### WHAT NEEDS TO BE DONE
If a record holds a picture, please leave the picture out and copy the rest of the record exactly.

***** EXERCISE MATERIAL

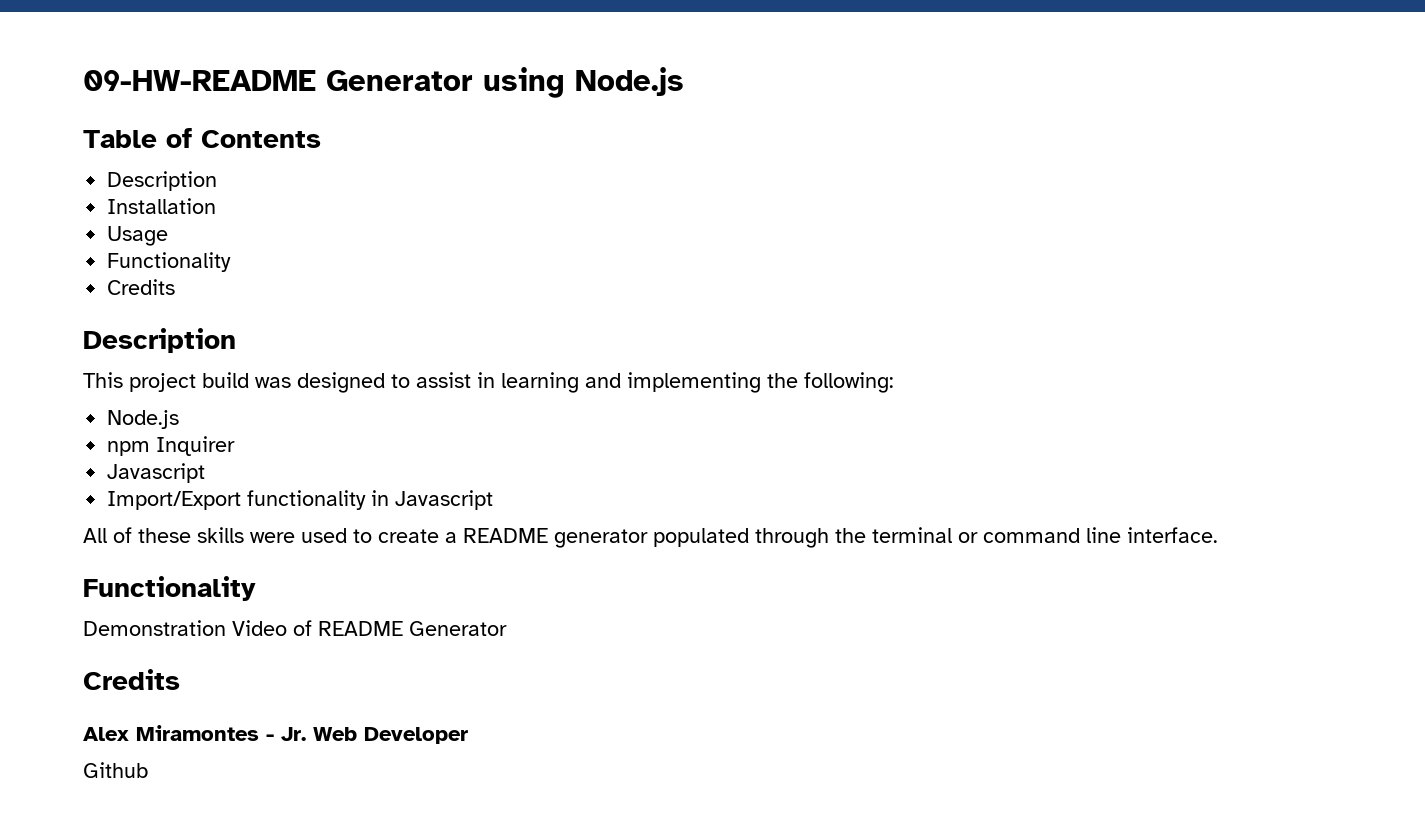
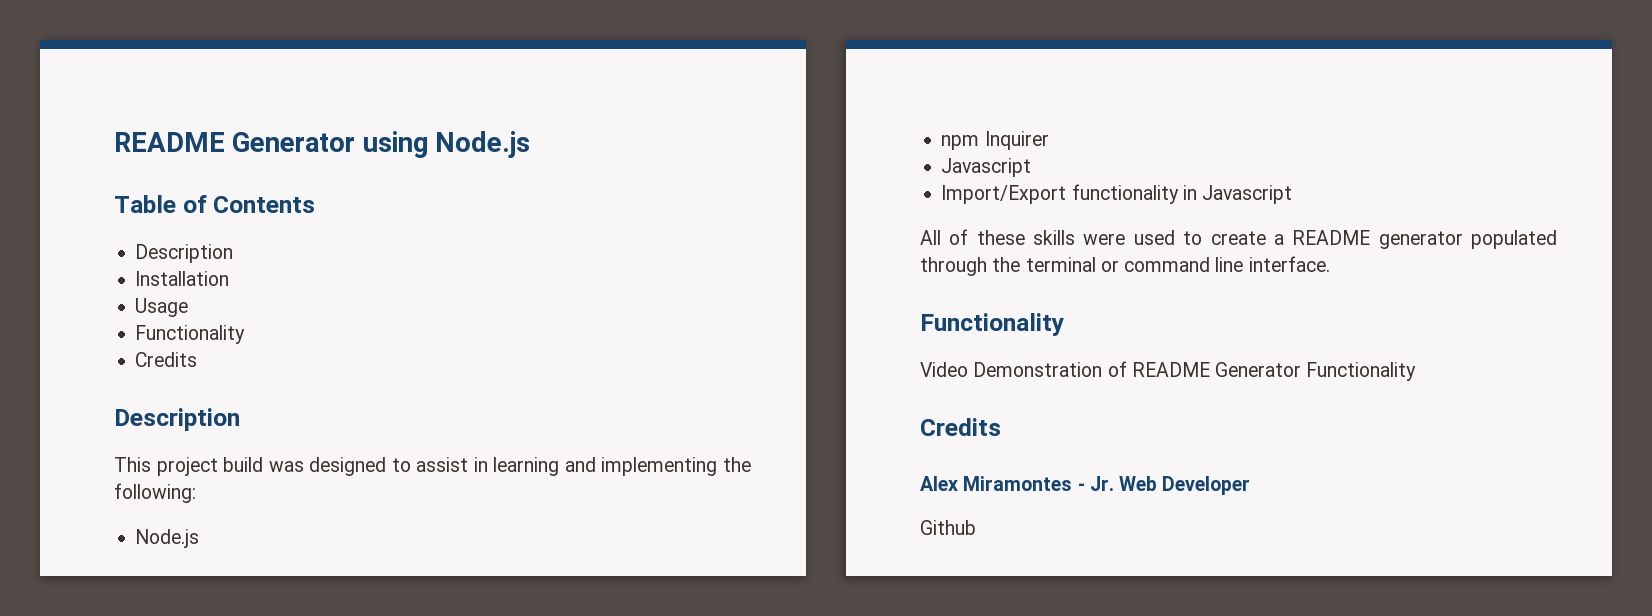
- 09-HW-README Generator using Node.js
+ README Generator using Node.js
- Demonstration Video of README Generator
+ Video Demonstration of README Generator Functionality

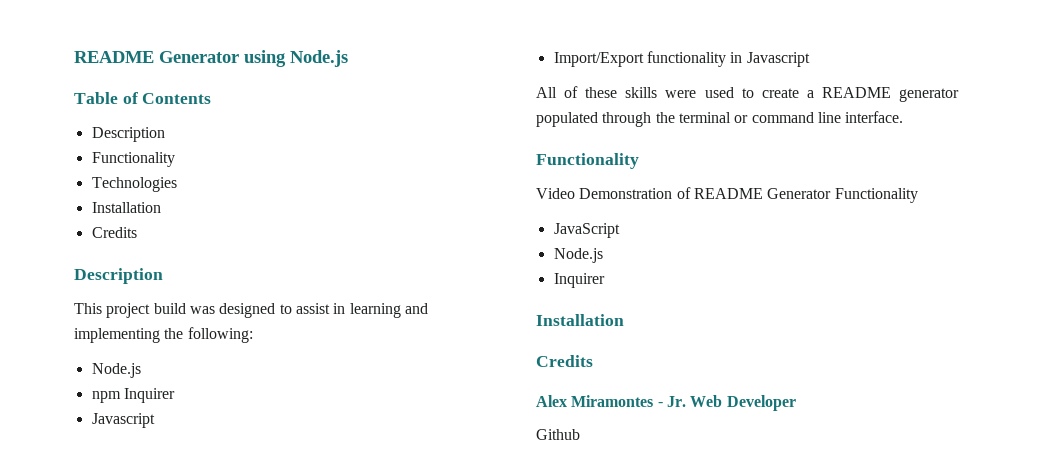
  Table of Contents
  Description
+ Functionality
+ Technologies
  Installation
- Usage
- Functionality
+ JavaScript
+ Node.js
+ Inquirer
+ Installation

**********

### RESPONSE TO THIS EXERCISE
- 09-HW-README Generator using Node.js
+ README Generator using Node.js
- Demonstration Video of README Generator
+ Video Demonstration of README Generator Functionality

  Table of Contents
  Description
+ Functionality
+ Technologies
  Installation
- Usage
- Functionality
+ JavaScript
+ Node.js
+ Inquirer
+ Installation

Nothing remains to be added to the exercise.